The Strange and Beautiful Sorrows of Ava Lavender Review

The Strange and Beautiful Sorrows of Ava Lavender: My Review

Rating: 5/5 stars

I found it ironic that I should be blessed with wings and yet feel so constrained, so trapped. It was because of my condition, I believe, that I noticed life's ironies a bit more often than the average person. I collected them: how love arrived when you least expected it, how someone who said he didn't want to hurt you eventually would.  

The Strange and Beautiful Sorrows of Ava Lavender is, as its title suggests, a strange and beautiful book. It's also a book that came along, stole my heart and smashed it to smithereens - in other words, it has become one of my favourites of all time. 

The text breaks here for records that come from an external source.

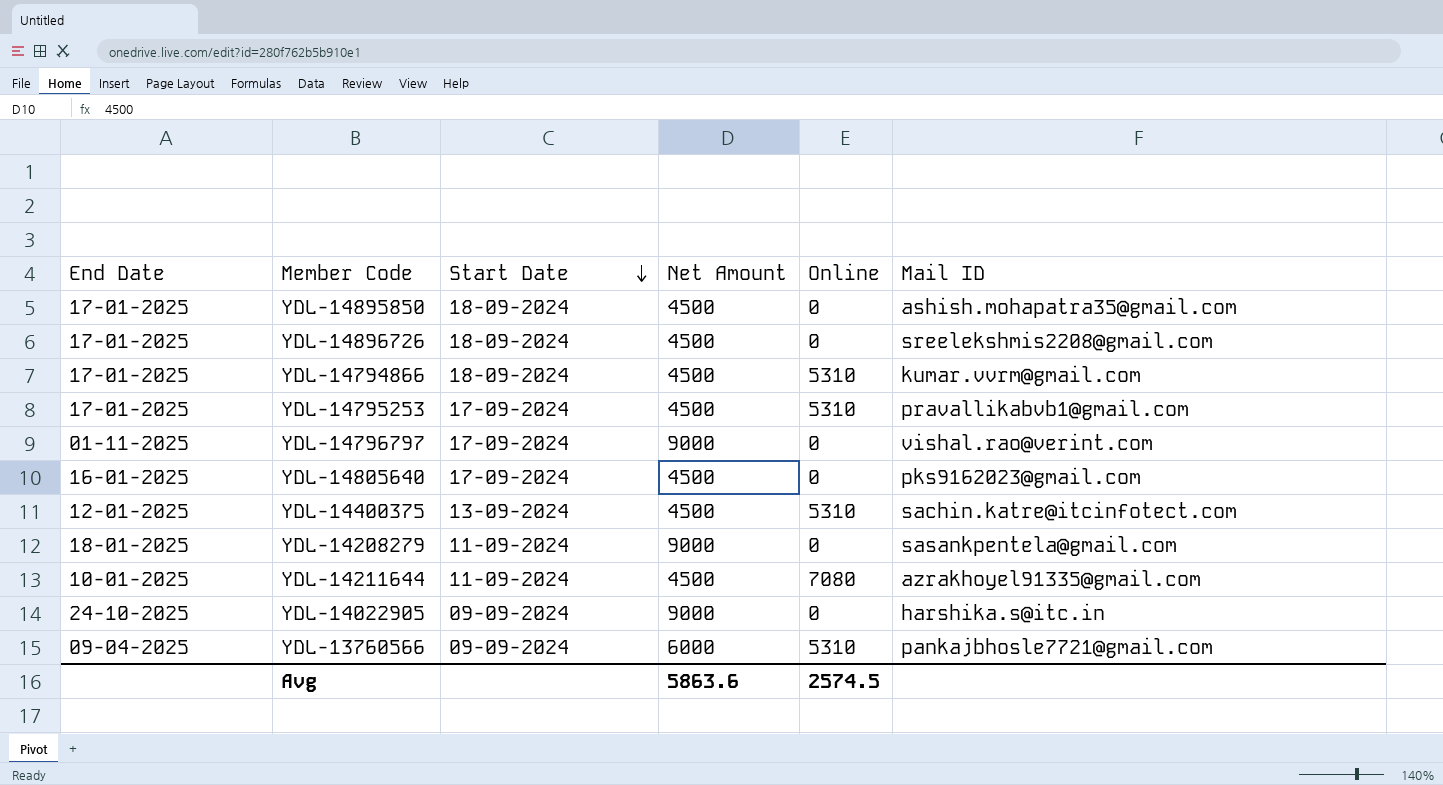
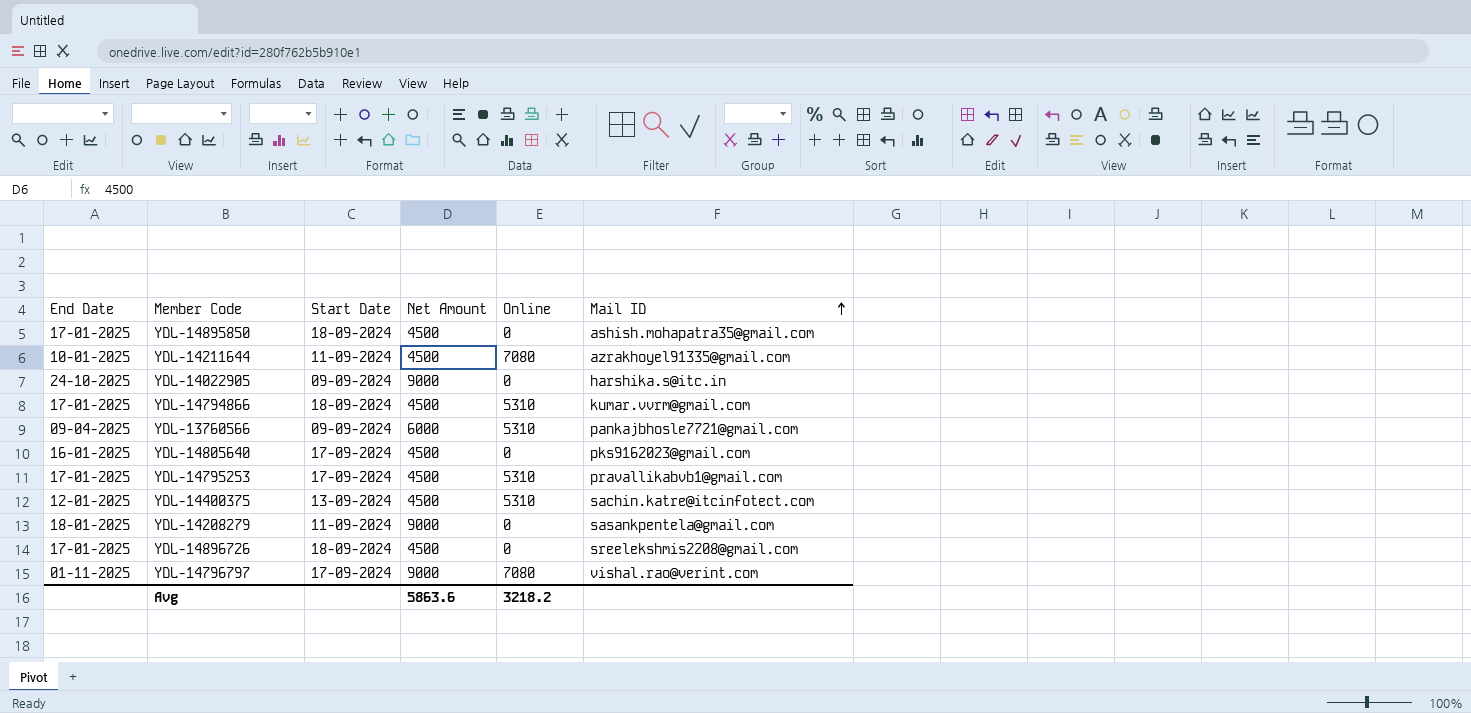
row order: Start Date descending -> Mail ID ascending
YDL-14796797 | Online: 0 -> 7080
Avg | Online: 2574.5 -> 3218.2

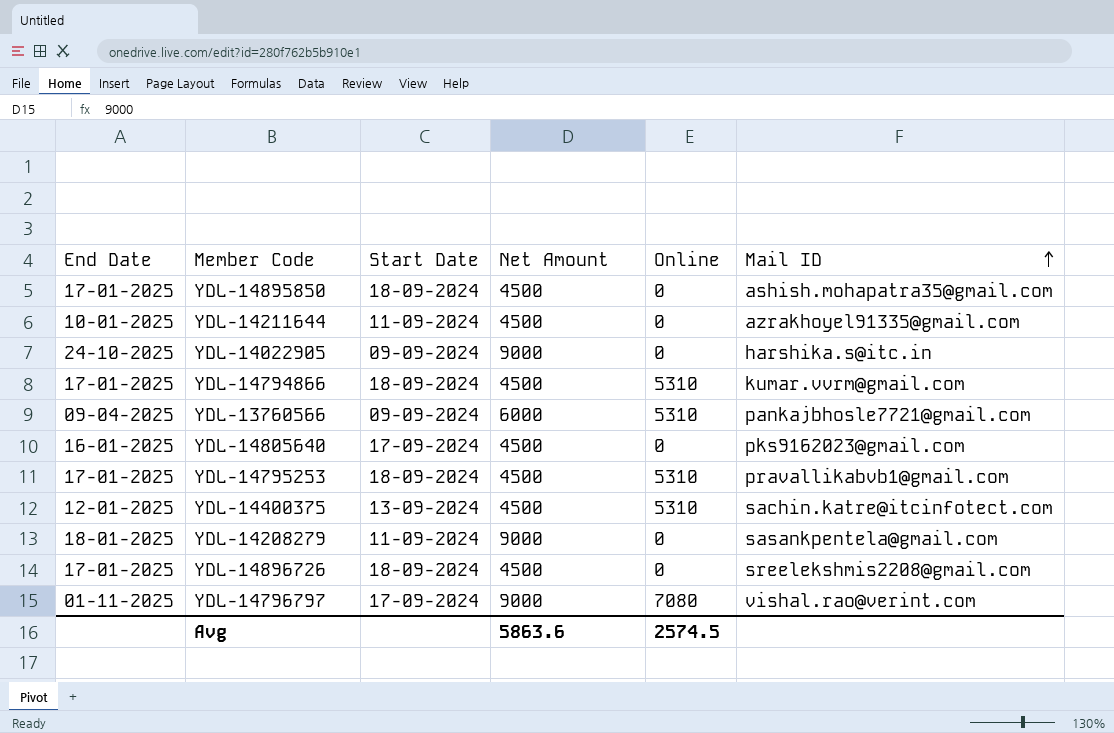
YDL-14211644 | Online: 7080 -> 0
YDL-14795253 | Start Date: 17-09-2024 -> 18-09-2024
Avg | Online: 3218.2 -> 2574.5

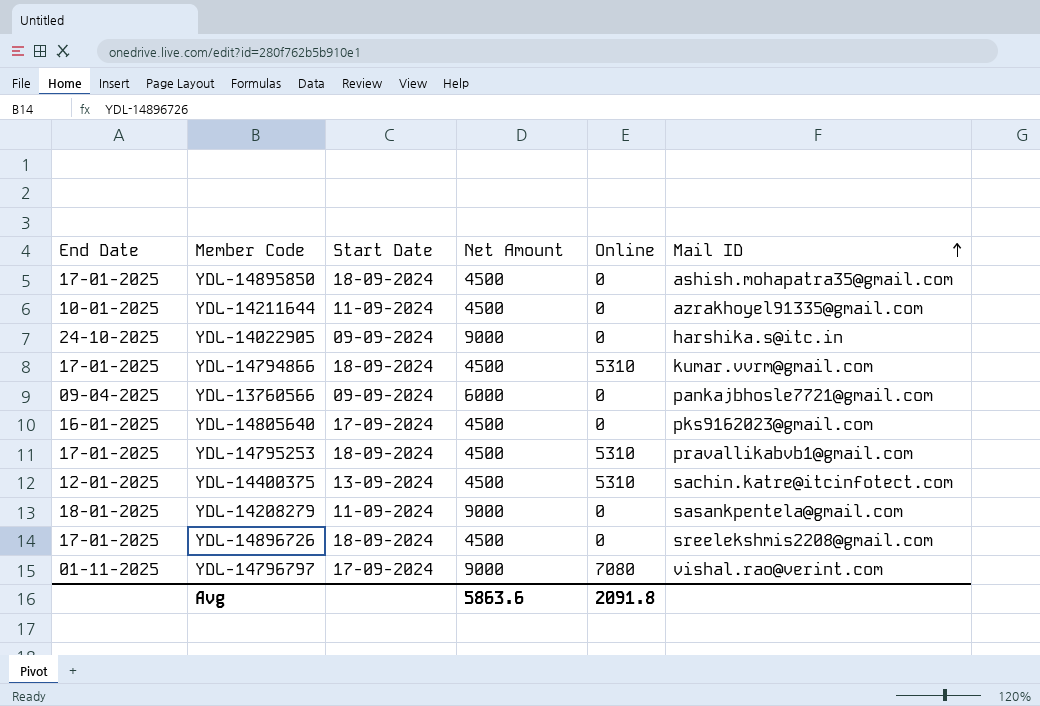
YDL-13760566 | Online: 5310 -> 0
Avg | Online: 2574.5 -> 2091.8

This book is magical realism at its very finest, at the height of its potential. Walton writes in a way that is inexplicably bittersweet with the ability to make you smile and break your heart in a single sentence. There is this melancholy, almost sinister but beautiful atmosphere that permeates every page and left me with goosebumps on multiple occasions because the imagery is just so vivid. After reading this book, I have totally committed myself to reading everything else Leslye Walton writes in order to experience her delicate prose all over again. 

The book tells the generational story of the Roux family which Ava Lavender is born into - with wings. There's no explanation for this and nobody really questions it, which is sort of a running theme throughout the story - almost every part of what you read is completely fantastical and requires you as a readers to open your mind and accept what you cannot understand. Walton portrays a family of strong and diverse women, each with intense backgrounds, who have only known loss and heartbreak to go hand in hand with love and have allowed their misfortune to define their lives by regarding it as fate, and a burden to be passed down like a family heirloom. 

It is not until Ava is actually born that she becomes the supposed protagonist. Before then, we learn in rich detail about her great-grandmother, grandmother and mother's lives in order to gain some context as to why Ava is the person she is. We learn that Emilienne, Ava's grandmother, opened her heart up three times to love before her 19th birthday, only to have it utterly broken three times. Then we follow Viviane, Ava's mother, and her relationship with love throughout her childhood and path into adulthood. I think Viviane was my favourite character of all; she was just so wonderfully complex and crafted so beautifully with this blinding capacity for love in the face of everything. I loved seeing her character evolve as she became a mother to twins, Henry and Ava Lavender, and in turn learns more about herself and the meaning of love. With these women forming the backbone of the novel, we finally follow Ava as she grows up as a young girl who wants to be seen for more than just her wings, but ultimately wants to love and be loved. 

The generational format of the book wasn't something I'd read before but I became completely and utterly swept away by the lives of every character and just adored them all for their weirdness. There is an ethereal majesty and subtle kind of symmetry within each of their stories, making it seem so articulately planned and executed phenomenally. I really felt like I was living their pain and suffering their heartbreak alongside them from start to finish and the whole thing was so desperately sad but I LOVED IT. There is a very large cast of characters throughout the story which could easily have become hard to keep track of, but it didn't at all - even the most minor of characters were well-established and absolutely none of them were wasted.

I've got to say, this book caught me off guard quite a few times with its content (which isn't a negative thing, just to clarify). From the very first page, there is this underlying building of tension and I was kind of filled with the ominous feeling that at some point something terrible is going to happen and I'm not going to be prepared for it, and I was totally right - there is a violent rape scene near the end which I'm pretty sure held my breath hostage the whole time and, in fact, through the entire aftermath which was a good few chapters. I guess what I'm trying to say is, I was not expecting this book to be quite the rich intoxicating whirlwind of emotions that it was. Featuring violence and suicide, murder and intercourse both consensual and not, The Strange and Beautiful Sorrows of Ava Lavender drips with darkness and pain, but somehow this darkness and pain is elevated by the lyrical, whimsical writing to a story that feels like a very mature, poignant and hopeful fairytale (but it's still devastating). 

Overall, I could tell from the first chapter that this was going to be a 5 star read and my instinct was absolutely correct because I adored this book so much. With discussions of love, desire, obsession and wasted youth, The Strange and Beautiful Sorrows of Ava Lavender was ultimately a beautiful tale of what happens to those who are forever ruled by their hearts and have to live with the consequences of the ill-advised choices that our hearts make.